* Change listing data:
+ + + + +

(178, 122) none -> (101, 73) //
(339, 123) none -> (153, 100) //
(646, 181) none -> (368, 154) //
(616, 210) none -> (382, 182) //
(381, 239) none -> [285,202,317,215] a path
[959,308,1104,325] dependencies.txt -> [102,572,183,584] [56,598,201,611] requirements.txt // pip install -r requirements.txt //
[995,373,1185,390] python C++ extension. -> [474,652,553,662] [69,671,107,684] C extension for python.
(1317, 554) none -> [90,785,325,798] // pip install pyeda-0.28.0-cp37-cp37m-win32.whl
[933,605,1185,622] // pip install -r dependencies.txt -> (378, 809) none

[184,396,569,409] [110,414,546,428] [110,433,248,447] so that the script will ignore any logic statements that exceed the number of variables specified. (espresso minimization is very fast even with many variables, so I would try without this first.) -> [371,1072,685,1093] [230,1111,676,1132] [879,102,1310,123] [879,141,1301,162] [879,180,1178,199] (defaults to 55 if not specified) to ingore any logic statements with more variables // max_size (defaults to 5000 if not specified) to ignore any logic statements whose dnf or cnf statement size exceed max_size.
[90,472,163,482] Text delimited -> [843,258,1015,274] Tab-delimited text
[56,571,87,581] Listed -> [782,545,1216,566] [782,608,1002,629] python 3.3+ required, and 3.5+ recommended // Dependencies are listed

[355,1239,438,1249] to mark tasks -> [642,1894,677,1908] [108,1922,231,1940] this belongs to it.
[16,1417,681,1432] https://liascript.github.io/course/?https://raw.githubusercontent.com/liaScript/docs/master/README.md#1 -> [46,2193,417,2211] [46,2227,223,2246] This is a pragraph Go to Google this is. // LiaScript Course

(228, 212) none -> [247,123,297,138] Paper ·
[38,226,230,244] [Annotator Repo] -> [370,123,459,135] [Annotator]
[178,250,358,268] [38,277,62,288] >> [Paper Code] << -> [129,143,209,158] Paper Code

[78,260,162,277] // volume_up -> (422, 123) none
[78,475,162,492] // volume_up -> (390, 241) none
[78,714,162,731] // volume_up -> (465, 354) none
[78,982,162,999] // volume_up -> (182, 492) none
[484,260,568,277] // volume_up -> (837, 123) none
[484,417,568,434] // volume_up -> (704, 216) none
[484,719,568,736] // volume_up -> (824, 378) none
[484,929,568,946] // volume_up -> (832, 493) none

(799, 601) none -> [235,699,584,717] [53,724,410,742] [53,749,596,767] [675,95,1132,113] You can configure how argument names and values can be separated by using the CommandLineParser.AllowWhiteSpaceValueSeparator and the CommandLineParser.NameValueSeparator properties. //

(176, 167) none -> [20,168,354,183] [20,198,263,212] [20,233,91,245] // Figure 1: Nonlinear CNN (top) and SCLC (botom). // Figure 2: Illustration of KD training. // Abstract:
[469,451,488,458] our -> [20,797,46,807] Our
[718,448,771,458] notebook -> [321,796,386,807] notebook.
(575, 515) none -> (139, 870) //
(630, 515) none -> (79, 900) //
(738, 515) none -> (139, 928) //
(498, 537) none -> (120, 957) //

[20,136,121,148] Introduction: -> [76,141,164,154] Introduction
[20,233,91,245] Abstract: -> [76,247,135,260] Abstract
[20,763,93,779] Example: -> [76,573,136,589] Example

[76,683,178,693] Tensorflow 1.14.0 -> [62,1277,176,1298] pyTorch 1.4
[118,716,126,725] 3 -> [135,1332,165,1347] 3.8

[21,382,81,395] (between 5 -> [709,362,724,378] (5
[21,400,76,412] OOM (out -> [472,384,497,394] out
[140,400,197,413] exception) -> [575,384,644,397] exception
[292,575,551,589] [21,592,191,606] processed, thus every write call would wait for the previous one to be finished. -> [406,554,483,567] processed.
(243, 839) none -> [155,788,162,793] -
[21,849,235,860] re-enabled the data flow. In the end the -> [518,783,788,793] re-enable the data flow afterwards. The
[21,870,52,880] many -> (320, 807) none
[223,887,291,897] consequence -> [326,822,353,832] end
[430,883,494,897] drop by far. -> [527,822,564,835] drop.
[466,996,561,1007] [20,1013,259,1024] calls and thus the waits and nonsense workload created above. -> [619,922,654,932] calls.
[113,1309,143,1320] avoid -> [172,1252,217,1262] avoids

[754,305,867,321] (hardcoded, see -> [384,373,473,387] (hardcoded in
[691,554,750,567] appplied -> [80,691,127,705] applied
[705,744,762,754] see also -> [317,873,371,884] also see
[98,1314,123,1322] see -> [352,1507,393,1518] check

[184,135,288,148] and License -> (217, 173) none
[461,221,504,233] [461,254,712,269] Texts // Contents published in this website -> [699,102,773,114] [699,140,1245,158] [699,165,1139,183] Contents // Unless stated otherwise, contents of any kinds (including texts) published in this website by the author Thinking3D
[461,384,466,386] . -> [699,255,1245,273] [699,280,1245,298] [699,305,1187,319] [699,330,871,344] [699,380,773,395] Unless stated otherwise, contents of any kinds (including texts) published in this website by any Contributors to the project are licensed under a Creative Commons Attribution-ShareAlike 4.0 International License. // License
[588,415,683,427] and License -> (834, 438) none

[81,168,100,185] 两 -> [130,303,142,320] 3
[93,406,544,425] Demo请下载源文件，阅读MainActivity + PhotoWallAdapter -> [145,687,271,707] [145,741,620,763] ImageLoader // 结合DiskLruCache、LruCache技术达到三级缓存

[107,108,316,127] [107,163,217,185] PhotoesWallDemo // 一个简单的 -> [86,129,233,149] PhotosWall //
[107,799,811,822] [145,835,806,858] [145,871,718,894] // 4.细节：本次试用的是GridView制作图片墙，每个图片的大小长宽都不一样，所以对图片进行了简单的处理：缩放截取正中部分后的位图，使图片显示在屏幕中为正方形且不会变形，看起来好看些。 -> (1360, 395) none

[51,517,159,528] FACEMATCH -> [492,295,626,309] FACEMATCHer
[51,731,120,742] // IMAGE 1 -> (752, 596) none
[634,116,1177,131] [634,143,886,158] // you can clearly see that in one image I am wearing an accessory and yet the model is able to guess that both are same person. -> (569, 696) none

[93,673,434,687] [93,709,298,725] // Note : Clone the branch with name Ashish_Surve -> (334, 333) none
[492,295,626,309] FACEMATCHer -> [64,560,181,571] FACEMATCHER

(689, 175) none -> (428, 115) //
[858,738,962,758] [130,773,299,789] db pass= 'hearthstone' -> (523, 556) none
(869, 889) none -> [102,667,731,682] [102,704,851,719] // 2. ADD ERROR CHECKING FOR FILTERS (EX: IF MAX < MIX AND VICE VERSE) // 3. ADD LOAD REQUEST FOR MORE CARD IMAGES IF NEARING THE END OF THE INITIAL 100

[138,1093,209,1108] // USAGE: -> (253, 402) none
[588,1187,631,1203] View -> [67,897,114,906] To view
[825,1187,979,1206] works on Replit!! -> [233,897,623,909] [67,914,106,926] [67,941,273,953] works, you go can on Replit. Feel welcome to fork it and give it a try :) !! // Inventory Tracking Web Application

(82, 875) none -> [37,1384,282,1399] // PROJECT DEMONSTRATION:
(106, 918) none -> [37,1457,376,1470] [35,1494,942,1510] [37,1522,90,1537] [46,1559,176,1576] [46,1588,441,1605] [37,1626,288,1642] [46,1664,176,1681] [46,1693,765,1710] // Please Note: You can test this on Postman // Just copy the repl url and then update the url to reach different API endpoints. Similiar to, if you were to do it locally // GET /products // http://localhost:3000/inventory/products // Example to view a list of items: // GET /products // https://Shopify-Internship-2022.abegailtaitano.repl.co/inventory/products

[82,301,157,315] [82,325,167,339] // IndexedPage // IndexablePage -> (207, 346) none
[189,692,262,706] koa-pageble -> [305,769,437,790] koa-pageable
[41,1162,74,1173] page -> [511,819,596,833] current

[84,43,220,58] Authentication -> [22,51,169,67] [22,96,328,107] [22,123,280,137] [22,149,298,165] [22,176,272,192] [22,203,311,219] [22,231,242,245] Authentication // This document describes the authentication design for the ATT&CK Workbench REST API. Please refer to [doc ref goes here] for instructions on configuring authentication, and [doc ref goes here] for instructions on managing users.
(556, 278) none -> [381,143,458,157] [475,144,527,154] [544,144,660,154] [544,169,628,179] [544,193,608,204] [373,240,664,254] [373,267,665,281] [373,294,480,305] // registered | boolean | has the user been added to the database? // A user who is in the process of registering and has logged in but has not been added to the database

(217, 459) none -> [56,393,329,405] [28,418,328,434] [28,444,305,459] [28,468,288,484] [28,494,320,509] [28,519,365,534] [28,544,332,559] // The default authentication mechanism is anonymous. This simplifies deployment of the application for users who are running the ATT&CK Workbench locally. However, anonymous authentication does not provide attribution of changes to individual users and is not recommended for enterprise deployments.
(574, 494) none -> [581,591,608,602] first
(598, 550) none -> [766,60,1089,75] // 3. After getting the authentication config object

+ + + + +

* Task to carry out: Using the data above, extract exactly the lines from the one that holds "[858,738,962,758] [130,773,299,789] db" to the one that holds "(869, 889) none", both ends included, and no others.

* Result for this task:
[858,738,962,758] [130,773,299,789] db pass= 'hearthstone' -> (523, 556) none
(869, 889) none -> [102,667,731,682] [102,704,851,719] // 2. ADD ERROR CHECKING FOR FILTERS (EX: IF MAX < MIX AND VICE VERSE) // 3. ADD LOAD REQUEST FOR MORE CARD IMAGES IF NEARING THE END OF THE INITIAL 100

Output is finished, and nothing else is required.